フランシスタウン(Francistown)は、ボツワナ共和国北東部に位置する同国第2の都市で、ザンビアやジンバブエとの国境に近い交通の要所として、また歴史的に金鉱の町として栄えたことで知られています。首都ガボローネからおよそ430km北に位置し、人口は10万人近くにのぼります。
歴史的背景
フランシスタウンの名は、19世紀末にこの地で金を発見したイギリス人探検家ダニエル・フランシス(Daniel Francis)にちなんで名付けられました。1867年に金鉱が発見されたことでボツワナ最初の近代的な町として誕生し、南部アフリカ全体から多くの金鉱採掘者が集まり、現在まで“黄金の町”という愛称で親しまれています。
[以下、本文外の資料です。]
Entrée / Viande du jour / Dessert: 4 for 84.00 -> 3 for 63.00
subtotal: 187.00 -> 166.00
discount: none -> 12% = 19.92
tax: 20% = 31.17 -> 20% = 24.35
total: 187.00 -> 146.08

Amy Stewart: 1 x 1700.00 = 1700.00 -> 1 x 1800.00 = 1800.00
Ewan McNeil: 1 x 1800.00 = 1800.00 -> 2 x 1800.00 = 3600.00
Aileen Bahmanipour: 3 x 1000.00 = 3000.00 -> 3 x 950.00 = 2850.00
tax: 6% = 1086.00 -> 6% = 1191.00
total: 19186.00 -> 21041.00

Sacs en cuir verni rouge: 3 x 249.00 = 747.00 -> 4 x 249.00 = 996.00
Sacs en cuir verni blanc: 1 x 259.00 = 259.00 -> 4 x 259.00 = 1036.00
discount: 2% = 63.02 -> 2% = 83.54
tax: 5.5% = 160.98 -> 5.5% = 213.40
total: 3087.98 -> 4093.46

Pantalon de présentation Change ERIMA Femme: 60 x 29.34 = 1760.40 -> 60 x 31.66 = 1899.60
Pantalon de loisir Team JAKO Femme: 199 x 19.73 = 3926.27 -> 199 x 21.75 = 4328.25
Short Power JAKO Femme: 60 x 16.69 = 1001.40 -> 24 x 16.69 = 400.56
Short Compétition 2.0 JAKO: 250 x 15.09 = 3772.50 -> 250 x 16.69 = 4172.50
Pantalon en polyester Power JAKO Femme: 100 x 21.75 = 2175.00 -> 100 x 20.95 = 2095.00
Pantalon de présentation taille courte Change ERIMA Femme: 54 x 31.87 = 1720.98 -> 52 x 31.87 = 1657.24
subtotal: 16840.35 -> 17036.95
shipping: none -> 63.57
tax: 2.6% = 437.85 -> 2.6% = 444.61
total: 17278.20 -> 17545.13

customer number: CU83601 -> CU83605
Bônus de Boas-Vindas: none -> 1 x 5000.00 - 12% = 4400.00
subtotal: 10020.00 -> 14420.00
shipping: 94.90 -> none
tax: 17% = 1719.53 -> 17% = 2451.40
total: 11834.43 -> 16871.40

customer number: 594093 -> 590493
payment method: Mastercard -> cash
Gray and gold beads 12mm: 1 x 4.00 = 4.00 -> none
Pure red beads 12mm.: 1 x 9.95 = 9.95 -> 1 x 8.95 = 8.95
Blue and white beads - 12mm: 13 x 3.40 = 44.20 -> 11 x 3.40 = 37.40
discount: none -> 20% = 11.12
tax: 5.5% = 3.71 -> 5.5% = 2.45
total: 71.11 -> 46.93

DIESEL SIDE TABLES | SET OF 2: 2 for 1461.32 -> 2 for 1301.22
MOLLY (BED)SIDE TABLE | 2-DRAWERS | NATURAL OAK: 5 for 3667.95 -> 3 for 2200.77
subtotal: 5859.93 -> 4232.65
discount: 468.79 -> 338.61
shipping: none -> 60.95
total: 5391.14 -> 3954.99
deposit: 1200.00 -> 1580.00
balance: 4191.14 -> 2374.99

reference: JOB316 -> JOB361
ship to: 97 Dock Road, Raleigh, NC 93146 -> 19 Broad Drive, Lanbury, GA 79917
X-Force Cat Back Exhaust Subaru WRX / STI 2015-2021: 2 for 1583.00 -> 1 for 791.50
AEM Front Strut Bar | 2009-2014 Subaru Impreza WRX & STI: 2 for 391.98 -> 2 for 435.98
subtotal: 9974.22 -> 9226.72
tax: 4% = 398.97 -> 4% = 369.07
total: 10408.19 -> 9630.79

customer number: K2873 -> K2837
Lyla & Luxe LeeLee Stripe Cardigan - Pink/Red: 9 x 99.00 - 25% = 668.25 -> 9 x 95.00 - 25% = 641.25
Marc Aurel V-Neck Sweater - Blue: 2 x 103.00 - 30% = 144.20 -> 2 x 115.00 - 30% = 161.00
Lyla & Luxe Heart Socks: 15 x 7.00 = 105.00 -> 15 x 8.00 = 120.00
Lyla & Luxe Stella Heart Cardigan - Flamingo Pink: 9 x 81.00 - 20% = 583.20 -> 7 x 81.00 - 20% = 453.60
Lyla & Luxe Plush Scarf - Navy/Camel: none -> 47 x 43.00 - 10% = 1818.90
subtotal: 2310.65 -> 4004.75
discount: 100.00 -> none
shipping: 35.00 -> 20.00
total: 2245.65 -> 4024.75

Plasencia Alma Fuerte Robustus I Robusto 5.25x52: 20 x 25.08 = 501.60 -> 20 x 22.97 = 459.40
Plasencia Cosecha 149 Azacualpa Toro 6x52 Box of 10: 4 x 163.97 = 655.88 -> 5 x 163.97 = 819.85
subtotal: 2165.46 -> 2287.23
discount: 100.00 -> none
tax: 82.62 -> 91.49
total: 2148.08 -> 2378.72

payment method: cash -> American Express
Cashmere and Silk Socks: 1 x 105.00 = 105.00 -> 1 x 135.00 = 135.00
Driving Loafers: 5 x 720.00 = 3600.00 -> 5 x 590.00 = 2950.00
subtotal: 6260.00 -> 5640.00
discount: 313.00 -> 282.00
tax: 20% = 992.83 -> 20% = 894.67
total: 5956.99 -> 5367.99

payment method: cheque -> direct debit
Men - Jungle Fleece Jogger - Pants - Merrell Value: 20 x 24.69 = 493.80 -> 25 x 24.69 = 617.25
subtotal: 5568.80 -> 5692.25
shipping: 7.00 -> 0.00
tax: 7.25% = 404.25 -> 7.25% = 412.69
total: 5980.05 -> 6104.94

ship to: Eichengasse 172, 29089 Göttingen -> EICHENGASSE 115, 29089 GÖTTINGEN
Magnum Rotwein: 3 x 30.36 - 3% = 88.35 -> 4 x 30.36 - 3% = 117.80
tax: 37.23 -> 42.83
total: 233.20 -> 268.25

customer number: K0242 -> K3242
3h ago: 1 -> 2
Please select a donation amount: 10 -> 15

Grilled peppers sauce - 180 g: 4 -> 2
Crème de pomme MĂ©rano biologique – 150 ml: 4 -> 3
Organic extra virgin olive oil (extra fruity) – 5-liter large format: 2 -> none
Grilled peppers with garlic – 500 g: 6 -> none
また鉄道網の重要な交差点でもあり、ボツワナと南アフリカ、ジンバブエ、ザンビアなどを結ぶ物流・交通の拠点として発展を遂げてきました。
見どころと特徴
- スパ・ングワオ博物館(Supa Ngwao Museum):金鉱発見の時代や地元の文化に関する展示、ツワナ族やカラ族の伝統衣装や工芸品、イギリス植民地時代の資料
- Domboshaba遺跡:車で約80kmの距離にある、かつてのバンブ(Bakalanga)王国の城塞都市跡で、グレート・ジンバブエ文明と同じ石造建築様式が見られる
- Nyangabgwe Hill(ニャンガブグウェの丘):街並みを一望できる絶景ポイントで、古くから地域の精神的中心地とされる
- Tachila Nature Reserve(タチラ自然保護区):市街地から車で約15分、ゾウやインパラ、バードウォッチングが楽しめる
文化的意義
周辺にはカラ族やツワナ族、ンデベレ族など多様な民族が暮らし、文化的多様性が町の雰囲気に表れています。年に一度開催される「Domboshaba Cultural Festival」では、伝統舞踊や音楽、地元料理などを体験できます。
観光と体験
「Galo Mall」や「Sunshine Plaza」などのショッピングモール、レストラン、ホテルなどの都市機能も整備されており、地元産の工芸品やファッション、グルメが楽しめます。鉄道駅とバスターミナルが一体化しており、ボツワナ国内の他都市や近隣諸国への中継点としても便利です。宿泊施設はビジネス向けホテルからゲストハウスまで幅広く揃っています。
まとめ
フランシスタウンは、金鉱発見の物語に始まり鉄道とともに成長してきた、ボツワナの過去と現在が静かに共存する町です。